# What to produce
The data below is to be repeated in full, exactly as given.

# Data in this exercise
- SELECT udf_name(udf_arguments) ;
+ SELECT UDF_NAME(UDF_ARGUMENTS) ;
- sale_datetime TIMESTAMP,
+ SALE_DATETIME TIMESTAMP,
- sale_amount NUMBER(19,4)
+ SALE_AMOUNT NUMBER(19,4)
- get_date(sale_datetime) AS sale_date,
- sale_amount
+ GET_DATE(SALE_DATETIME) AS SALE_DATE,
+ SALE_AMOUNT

# Response area
- SELECT udf_name(udf_arguments) ;
+ SELECT UDF_NAME(UDF_ARGUMENTS) ;
- sale_datetime TIMESTAMP,
+ SALE_DATETIME TIMESTAMP,
- sale_amount NUMBER(19,4)
+ SALE_AMOUNT NUMBER(19,4)
- get_date(sale_datetime) AS sale_date,
- sale_amount
+ GET_DATE(SALE_DATETIME) AS SALE_DATE,
+ SALE_AMOUNT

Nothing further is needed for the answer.